Stile di vita/Microhabitat
Terricolo
A seconda della loro morfologia, possono vivere esclusivamente sugli alberi, sul suolo della foresta o vicino a specchi d'acqua. Un terrario adeguatamente progettato deve fornire il giusto equilibrio tra umidità, temperatura e specifici microhabitat. Devono essere forniti ampi spazi di arrampicata verticale o un substrato profondo di conseguenza.
Ciclo di attivita'
Notturno
La maggior parte sono strettamente notturni, diventando attivi al crepuscolo per cacciare e vocalizzare col favore delle tenebre. Questo schema li aiuta a evitare i predatori diurni e previene l'essiccazione causata dal calore del sole. Durante le ore diurne, rimangono immobili in luoghi nascosti per conservare l'energia e trattenere l'umidità.
Socialita'
Solitario
Mostrano comportamenti affascinanti che variano a seconda del loro esatto habitat, spesso basandosi sul camuffamento per evitare i predatori. Molti mostrano un'agilità e un'abilità di salto notevoli quando sono spaventati o durante la caccia. Le interazioni sociali sono generalmente limitate alle stagioni riproduttive quando i maschi diventano altamente territoriali.
Riproduzione
Oviparo
La riproduzione avviene tipicamente dopo forti piogge o durante la stagione delle piogge. I maschi attirano le femmine con vocalizzazioni distintive da specifici siti di richiamo vicino all'acqua. A seconda della specie esatta, le uova possono essere deposte in acqua, sul fogliame che sovrasta l'acqua o in nidi di schiuma specializzati.
Tossicita'
Poco tossico
Questa rana è completamente innocua e non possiede tossine pericolose che potrebbero danneggiare gli esseri umani o gli animali più grandi. Sebbene la sua pelle secerna un muco leggero per mantenersi umida e scoraggiare le infezioni fungine o i predatori minori, questi composti difensivi sono molto deboli.
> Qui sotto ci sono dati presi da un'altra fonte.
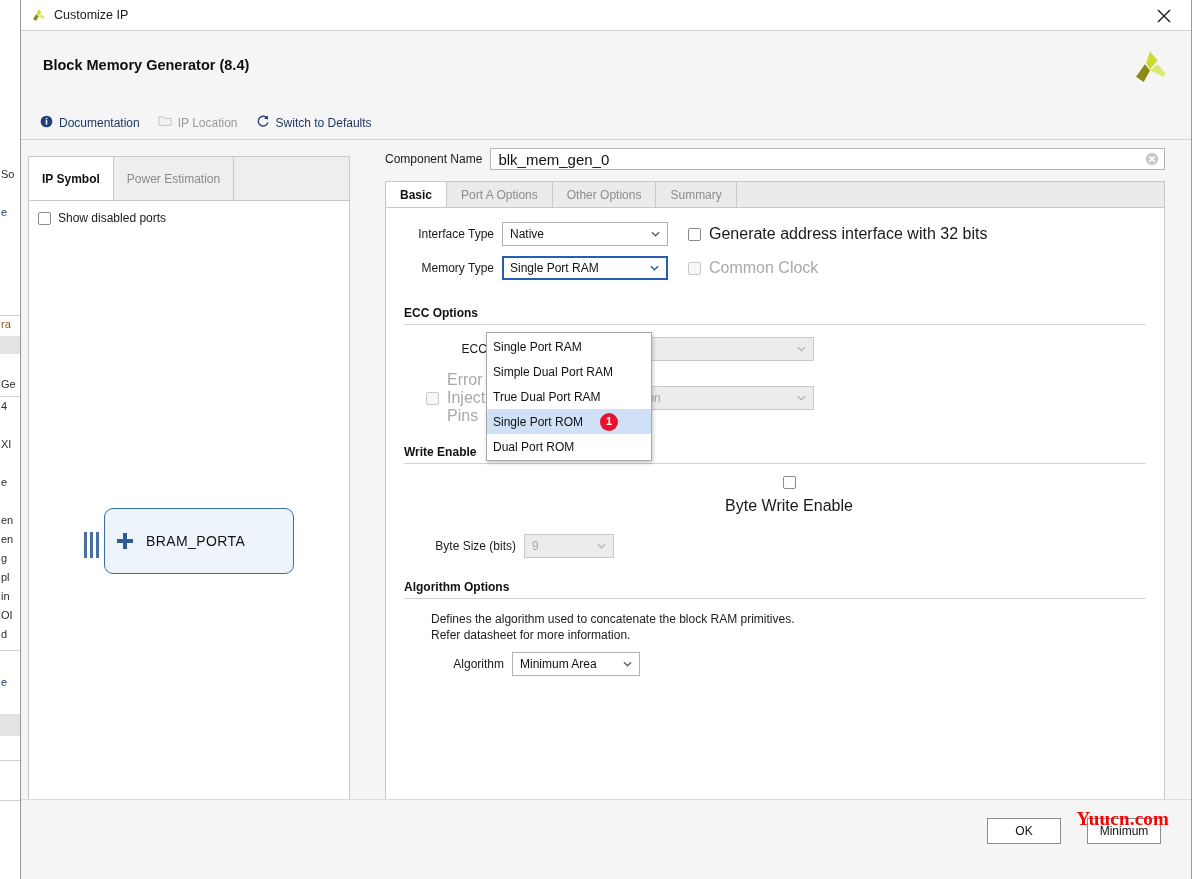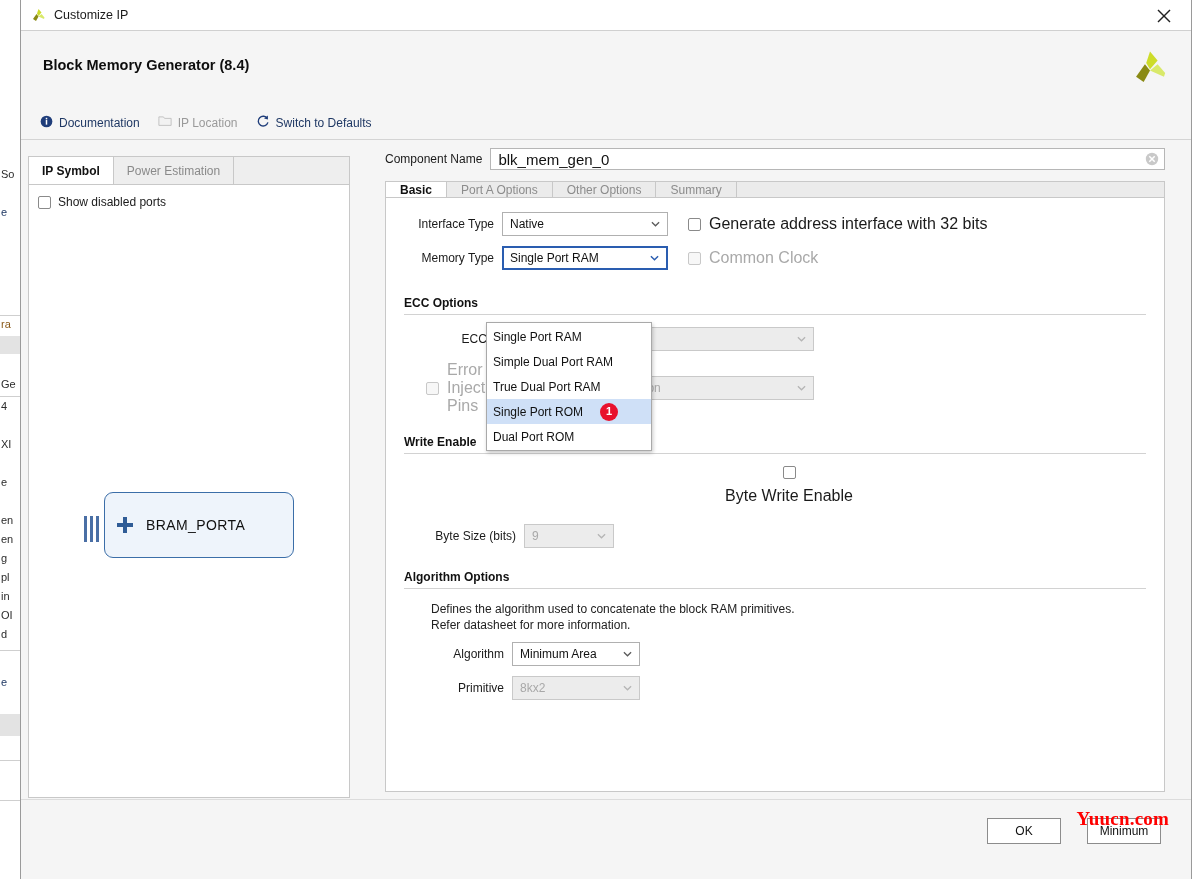"IP Symbol" .lp-tabs { height: 28px -> 44px }
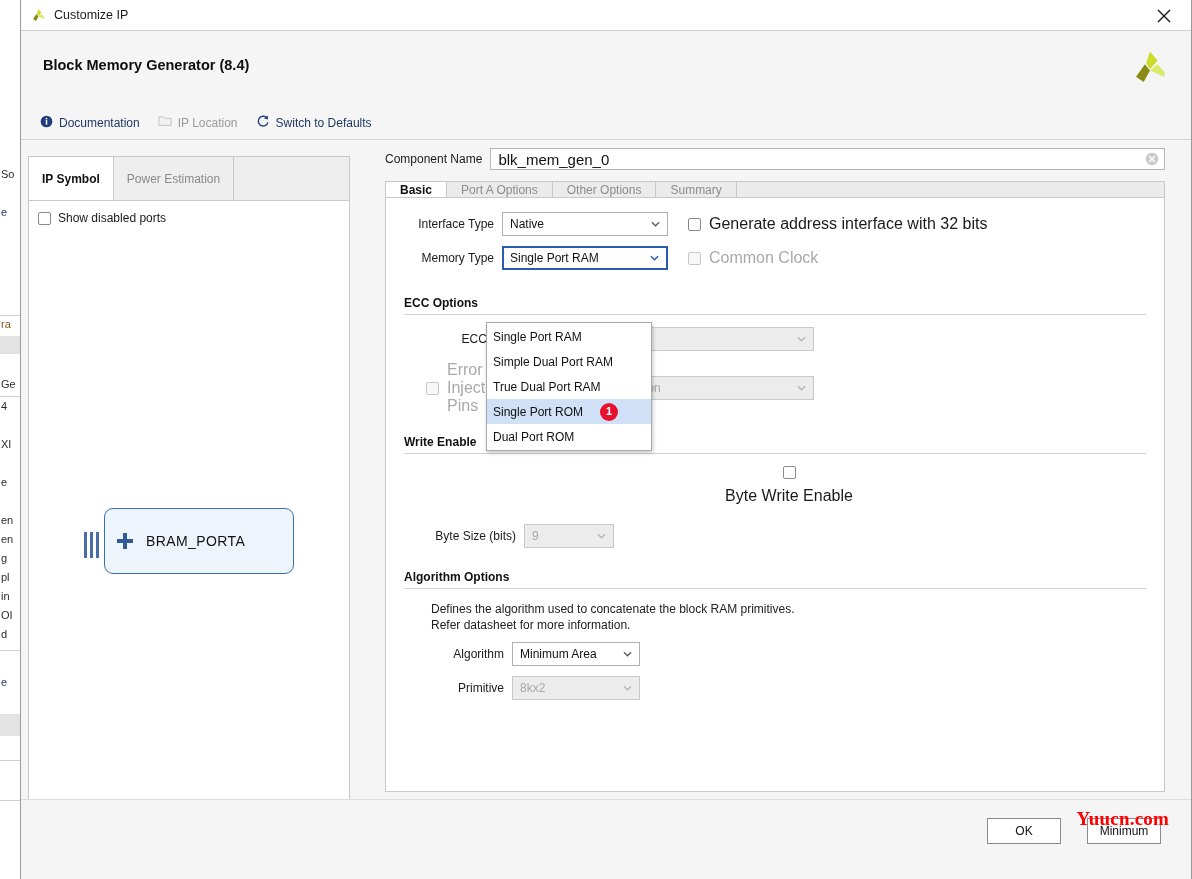"Basic" .tabs { height: 16px -> 26px }
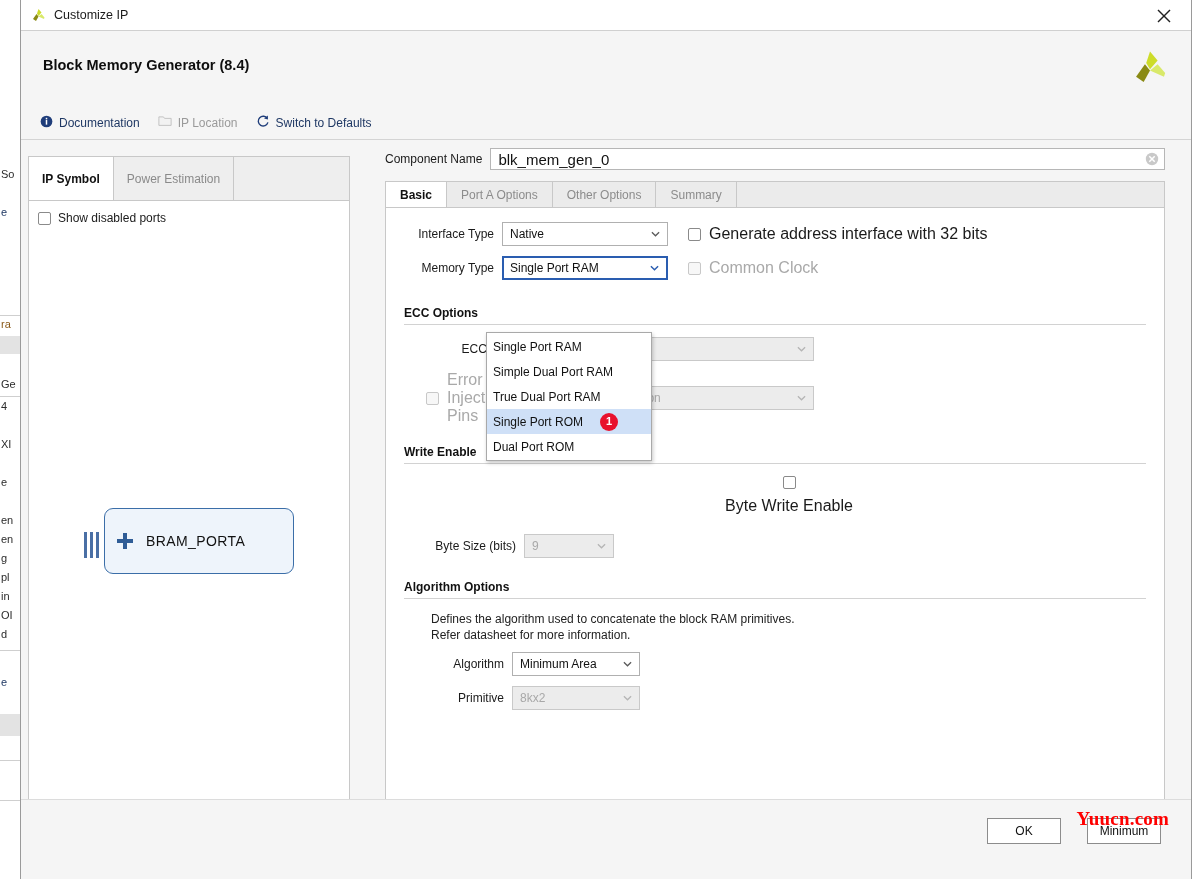"Primitive" div.frow { html: <div> <span>Primitive</span> <div> <span>8kx2</span> <span> <svg> <polyline></polyline> </svg> </span> </div> </div> -> none }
Pratiche igieniche di base, come lavarsi le mani prima e dopo averle maneggiate, sono sufficienti per garantire la sicurezza sia del custode che della rana.
Fase vitale
Metamorfosi
La specie inizia la sua vita come un girino erbivoro completamente acquatico che dimora in pozze stagionali in tutta la savana africana. Al termine della metamorfosi, le minuscole rane passano a uno stile di vita terrestre e insettivoro e iniziano a sviluppare il caratteristico motivo a strisce della specie. Da adulti, sono rane robuste di taglia media che rimangono esclusivamente terrestri, tornando in riva all'acqua solo per riprodursi.
Manipolazione
Solo osservazione
Solo da esposizione. Quando sono stressate, possono secernere una secrezione cutanea tossica che funge da forte irritante. La manipolazione dovrebbe essere evitata del tutto per la sicurezza.
Brumazione
Non richiesta
In natura, estivano in profondità sottoterra per sopravvivere alla dura stagione secca africana. In cattività, fornire un periodo secco e fresco può simulare questo ed è spesso necessario per innescare la riproduzione.
Muta
Regolare
Cambiano periodicamente pelle. Poiché spesso scavano in terreni più asciutti, è fondamentale assicurarsi che abbiano accesso a una ciotola d'acqua poco profonda per idratarsi e completare la muta.

Galleria immagini

Immagini licenziate collegate alla specie o, quando indicato, al taxon rappresentativo piu' vicino.

Specie correlate

Suggerimenti divisi per parentela, possibili abbinamenti e profilo di cura.